Ai2’s new small AI model outperforms similarly-sized models from Google, Meta

5 months ago 562

Lumen Orbit, startups, task capital, space, information centers

11:29 AM PDT · May 1, 2025

‘Tis the week for tiny AI models, it seems.

On Thursday, Ai2, the nonprofit AI probe institute, released Olmo 2 1B, a 1-billion-parameter exemplary that Ai2 claims beats similarly-sized models from Google, Meta, and Alibaba connected respective benchmarks. Parameters, sometimes referred to arsenic weights, are the interior components of a exemplary that usher its behavior.
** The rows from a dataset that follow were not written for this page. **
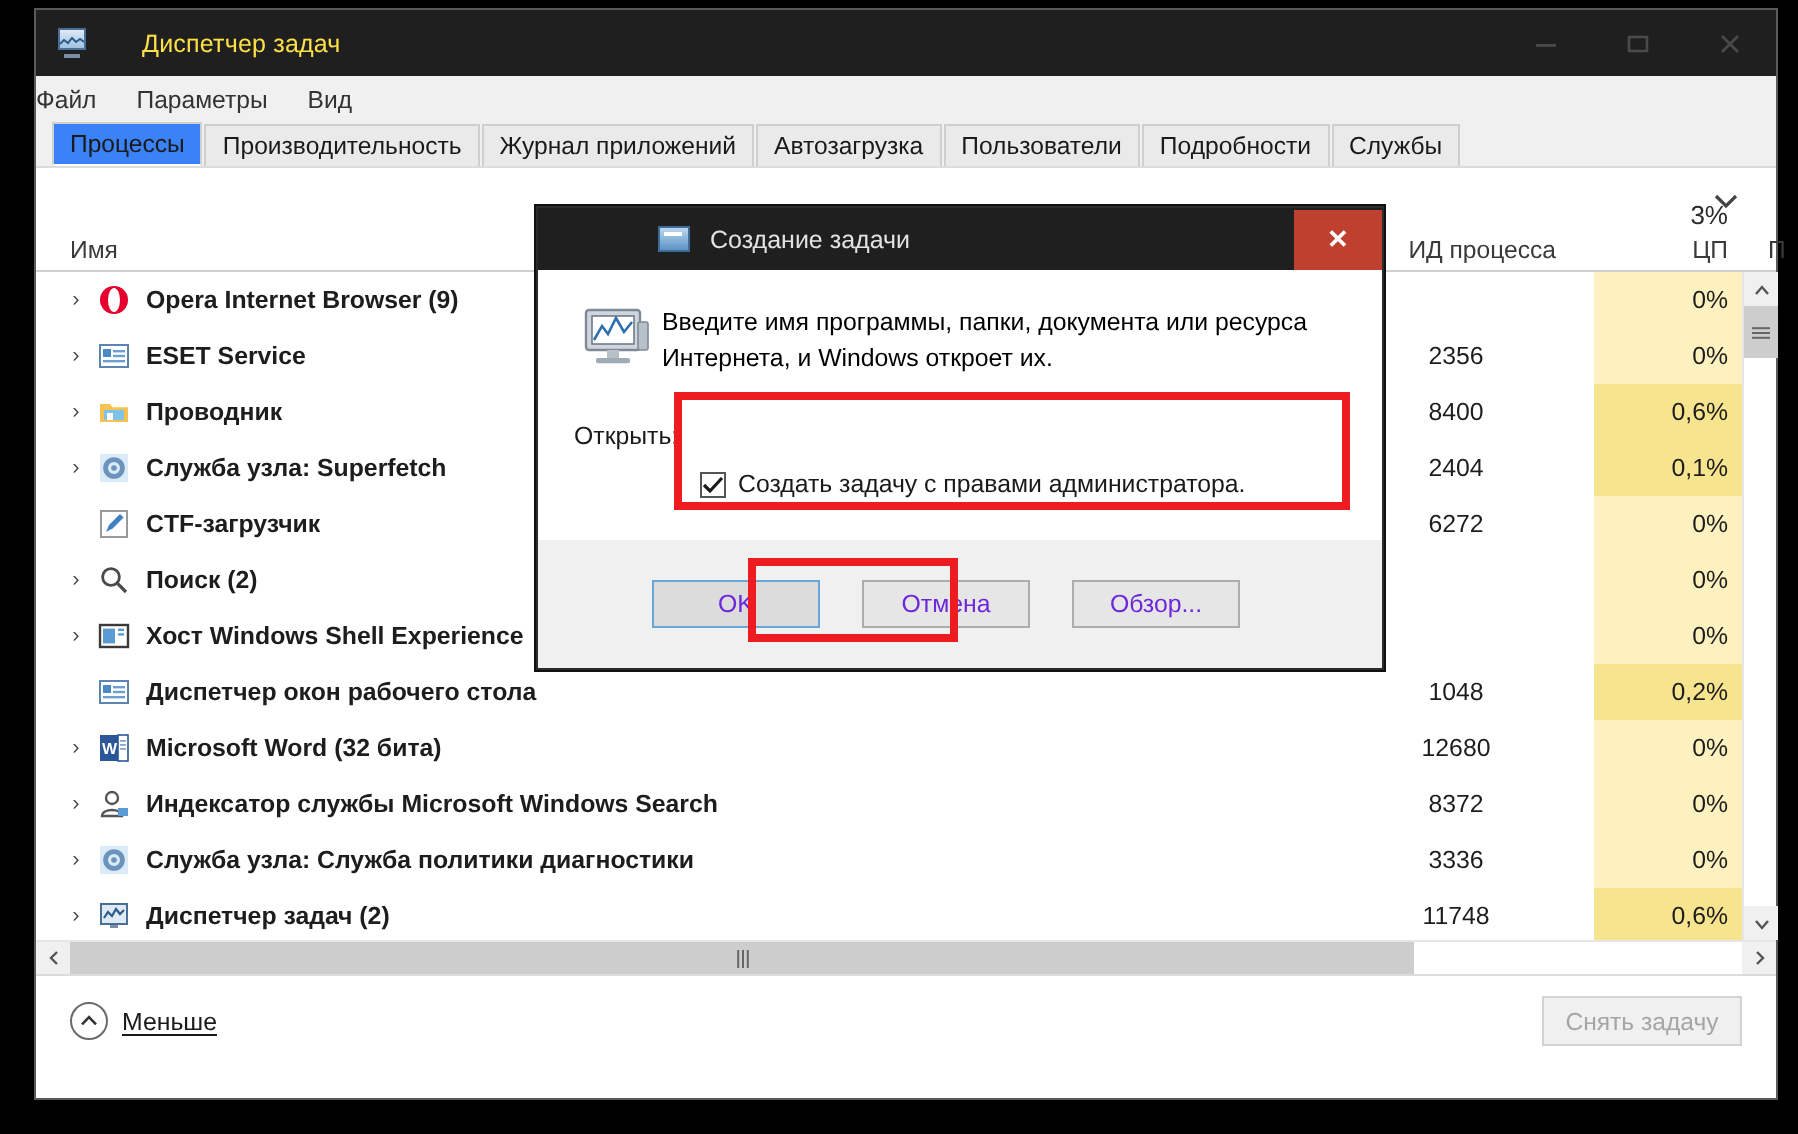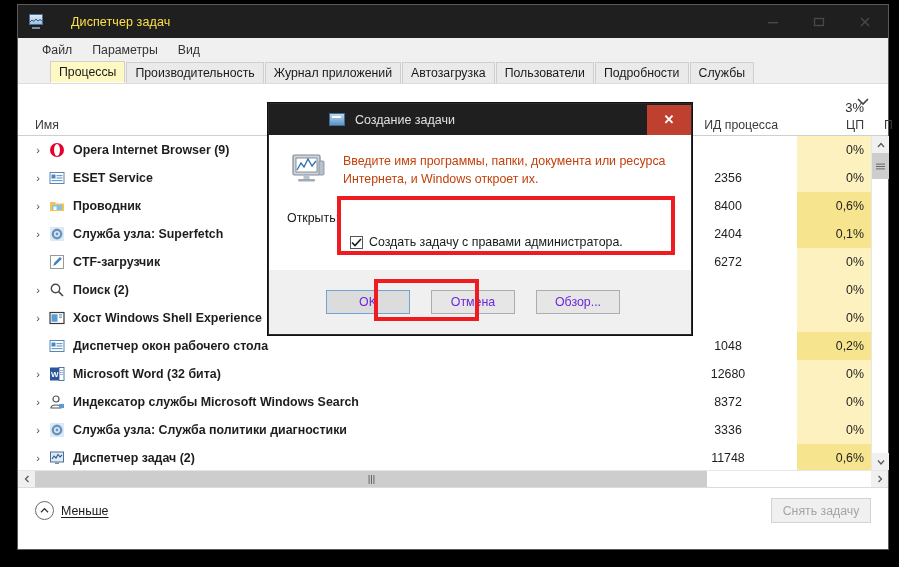--- a/index.html
+++ b/index.html
@@ -69,7 +69,7 @@
     width: 100%; height: 24px;
     background: #f0f0f0;
     display: flex; align-items: center;
-    padding-left: 24px;
+    padding-left: 0;
     font-size: 12.3px; color: #333;
   }
   .menu-item { margin-right: 20px; cursor: default; }

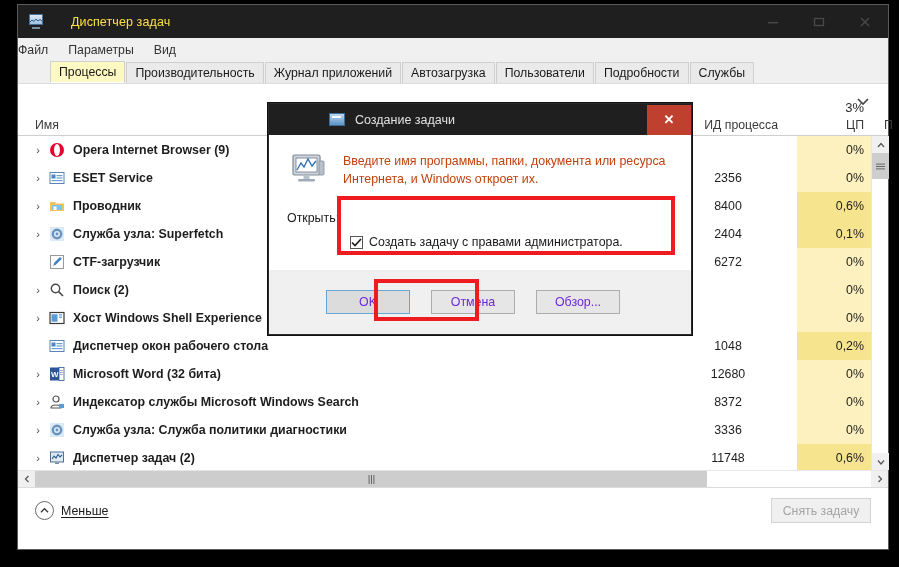--- a/index.html
+++ b/index.html
@@ -94,12 +94,11 @@
     margin-right: 1px;
   }
   .tab.active {
-    background: #fef9c3;
+    background: #3b82f6;
     border-color: #d0d0d0;
     border-bottom: 1px solid #ffffff;
     position: relative; z-index: 3;
     height: 22px;
-    margin-left: 24px;
   }
 
   

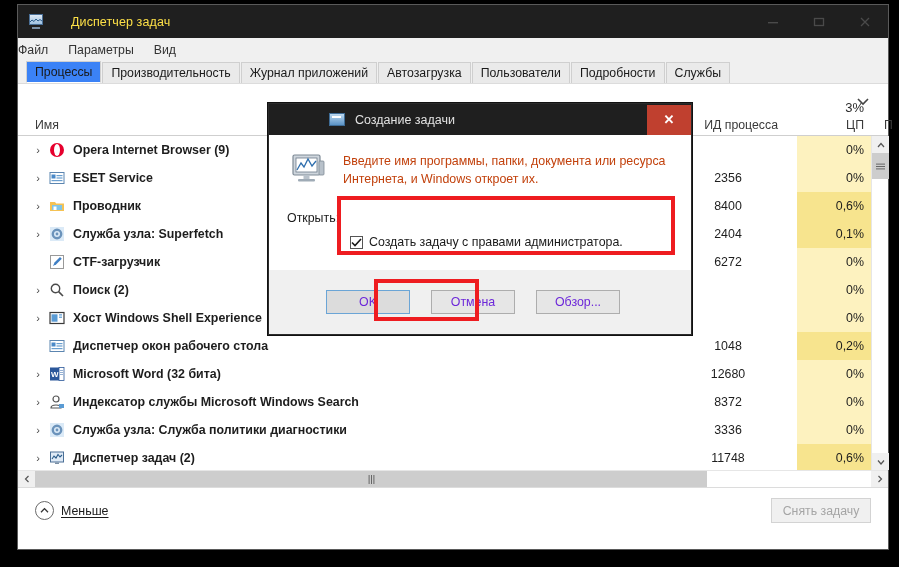--- a/index.html
+++ b/index.html
@@ -290,9 +290,9 @@
     width: 36px; height: 34px;
   }
   #dlg-prompt {
-    position: absolute; left: 74px; top: 17px;
+    position: absolute; left: 62px; top: 17px;
     width: 330px;
-    font-size: 12.4px; color: #c2410c;
+    font-size: 12.4px; color: #000000;
     line-height: 18px;
   }
   #dlg-open-label {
Olmo 2 1B is disposable nether a permissive Apache 2.0 licence connected the AI dev level Hugging Face. Unlike astir models, Olmo 2 1B tin beryllium replicated from scratch; Ai2 has provided the codification and information sets (Olmo-mix-1124, Dolmino-mix-1124) utilized to make it.

Small models mightiness not beryllium arsenic susceptible arsenic their behemoth counterparts, but importantly, they don’t necessitate beefy hardware to run. That makes them overmuch much accessible for developers and hobbyists contending with the limitations of lower-end and user machines.
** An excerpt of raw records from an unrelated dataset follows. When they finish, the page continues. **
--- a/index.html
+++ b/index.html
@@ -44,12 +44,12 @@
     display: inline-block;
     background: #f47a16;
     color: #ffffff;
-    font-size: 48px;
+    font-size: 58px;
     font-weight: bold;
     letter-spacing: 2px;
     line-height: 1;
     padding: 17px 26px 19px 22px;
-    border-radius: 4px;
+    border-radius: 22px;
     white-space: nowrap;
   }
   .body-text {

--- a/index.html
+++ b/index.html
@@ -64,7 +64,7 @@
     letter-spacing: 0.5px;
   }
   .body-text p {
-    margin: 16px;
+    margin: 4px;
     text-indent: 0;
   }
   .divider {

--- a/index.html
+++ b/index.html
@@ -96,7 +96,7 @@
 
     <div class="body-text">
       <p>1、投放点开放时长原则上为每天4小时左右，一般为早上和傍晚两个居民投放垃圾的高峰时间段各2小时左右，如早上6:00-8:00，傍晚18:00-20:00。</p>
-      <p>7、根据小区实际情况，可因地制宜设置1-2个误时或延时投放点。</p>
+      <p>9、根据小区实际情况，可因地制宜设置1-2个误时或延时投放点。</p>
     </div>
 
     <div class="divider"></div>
There’s been a raft of tiny exemplary launches implicit the past fewer days, from Microsoft’s Phi 4 reasoning family to Qwen’s 2.5 Omni 3B. Most of these — and Olmo 2 1B — tin easy tally connected a modern laptop oregon adjacent a mobile device.

Ai2 says that Olmo 2 1B was trained connected a information acceptable of 4 trillion tokens from publically available, AI-generated, and manually created sources. Tokens are the earthy bits of information models ingest and make — 1 cardinal tokens is equivalent to astir 750,000 words.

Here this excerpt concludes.